This thread was started by Lisa to ask why people in the U.S. were voting for Obama. She wanted to hear some reasons. Others asked why people who had voiced that Obama was their choice in other threads were not answering in this thread. It is quite plain to see the reason why they aren't taking the bait because once again we have posters using this thread to say why they are not voting for him. The thread would have been better titled why are you voting for Obama or why are you voting for McCain with a stipulation of no mud slinging, no emotional reasons (because his name is not american), etc. etc. One poster (mininik) feels the way I do about that one statement and some of the same kind of statements that are in this thread and other, s. When I voice my opinion about these statement I was basically labelled anti-American which is so pathetically untrue. I like many other Canadians, have family living in the U.S. (mom's brother has been living in NY for over 50 years and is an American citizen, one of my dad's sister's live in Arizona and is American).... Careful Mininik you may end up being labeled unpatriotic. As a Canadian I can not vote for either candidate but I tend to agree with the pundits that the nastiness of this electoral campaign is by far the worse I have ever seen. Hopefully people can now get past this and truly start looking at issues only and decide from those and only those and leave all the other stuff behind. Last night, during my longgggggggggggg mare stare I was watching CNN and they had various people speaking and debating... they showed a clip of a gentleman and I truly was shocked especially in this day and age... the gentleman (and I use that term very losely) "I am a good old boy from the south and I just can't vote for a black man"






. I know he is not the majority who think this way but it was a real eye opener for me, call me naive I guess, but I thought society as a whole had gotten past these kind of prejudices. If he would have said I can't vote for him because he doesn't have enough experience for me, or I don't like his tax proposal.... but no. If I had this man in front of me I would have called him a racist to his face. I probably would have gotten myself punched out but oh well, lol.

Neil, I don't think that Obama's spokerperson who made the comment you quoted is worried. I truly think that he feels that this campaign needs to start focusing on what should be important to the U.S. Not the color of skin, not peoples names, not their gender. The other thing that was said during this show I watched is that people will for the first time indeed be voting with their emotions. I sure hope not.

I wonder how many wouldn't vote for someone lets say who's last name was lets say "Manson" as you might say - he/she is perhaps linked to a serial killer or has the potential to be. Bush may have sounded like American Apple Pie but he was anything but sweet, he almost ruined your country and made it bankrupt. Whoever wins your election, they will have a difficult time paying off the massive debt without raising taxes unless they are going to just get a magicians hat and pull it out, "nothing up my sleeve, presto".

various polls


----------



## LisaF. (Sep 14, 2008)

Mary Lou - First I want to thank you for letting us debate such a serious issue on the forum.

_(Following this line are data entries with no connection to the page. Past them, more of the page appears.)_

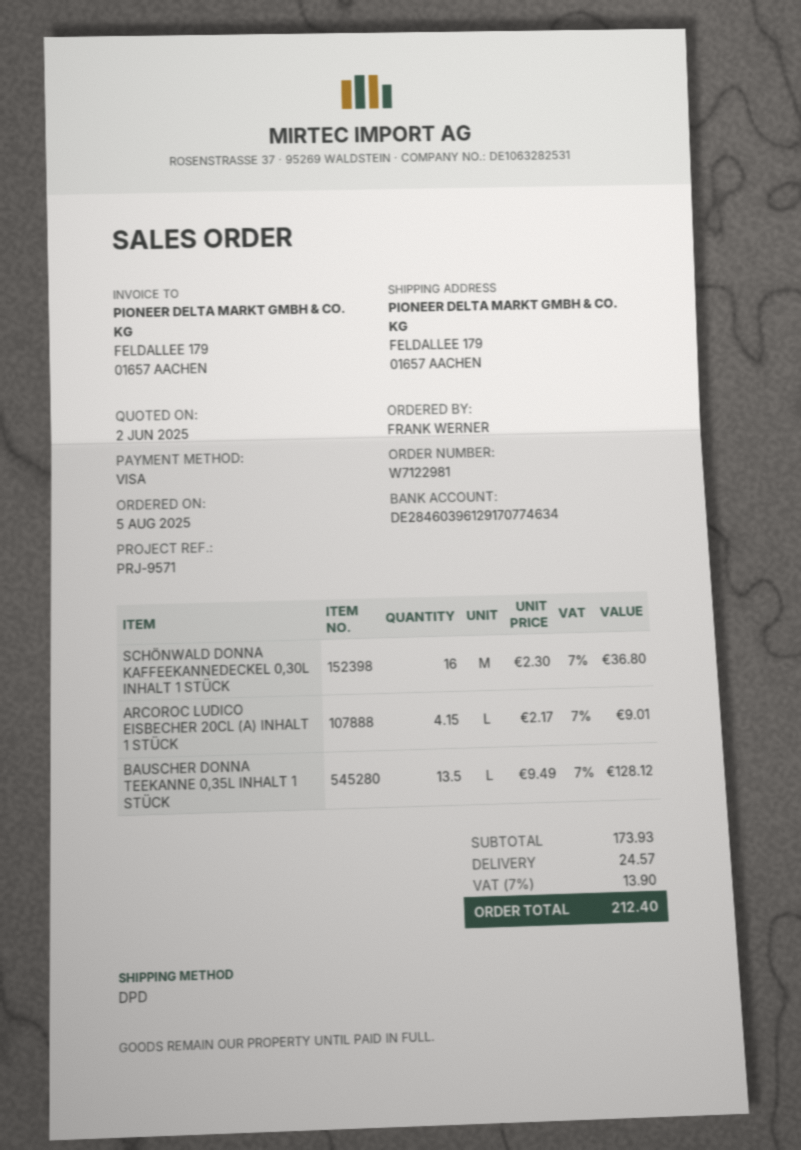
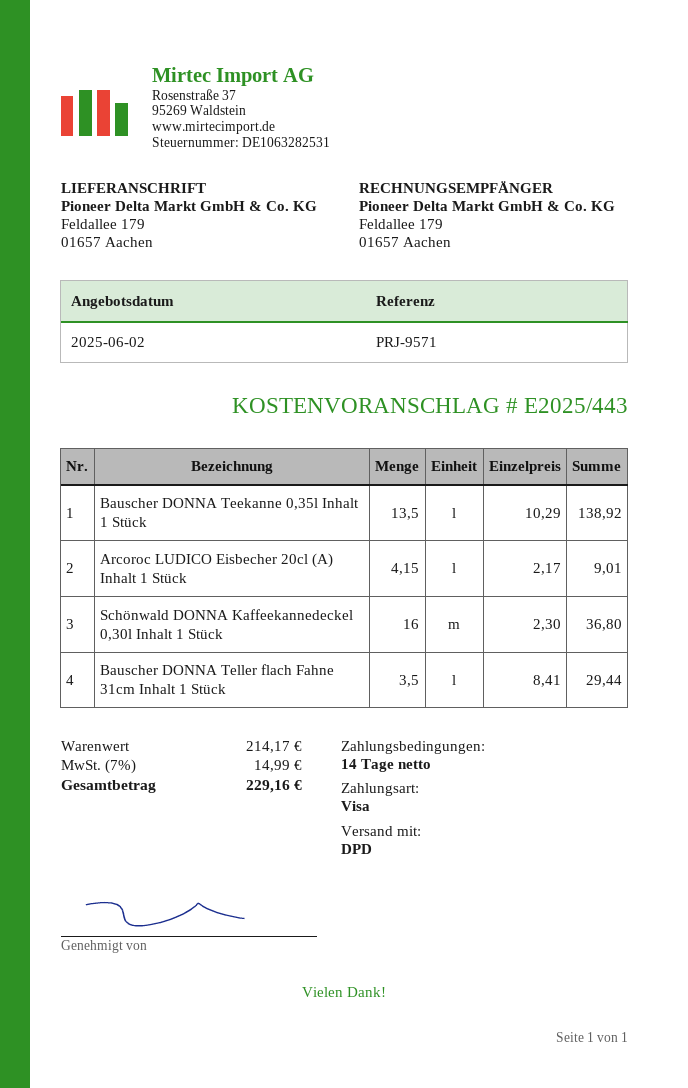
BAUSCHER DONNA TEEKANNE 0,35L INHALT 1 STÜCK: 13.5 x 9.49 = 128.12 -> 13.5 x 10.29 = 138.92
Bauscher DONNA Teller flach Fahne 31cm Inhalt 1 Stück: none -> 3.5 x 8.41 = 29.44
subtotal: 173.93 -> 214.17
shipping: 24.57 -> none
tax: 7% = 13.90 -> 7% = 14.99
total: 212.40 -> 229.16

I also, want you to know I was not ignoring your post - we must have been typing at the same time.

Ok - I hope Mary Lou or noone takes this disrespectful. But, in the speech that Mary Lou posted - please do not tell me it is the comedy show "Saturday Night Live" because in my eyes - Obama made it sound like it was a " sacrifice" to cancel " Saturday Night Live" for something that is going on in USA that is so important. " Saturday Night Live" was brought up several times. To me - no comparison - I could understand maybe explaining once about canceling the show, but that is it.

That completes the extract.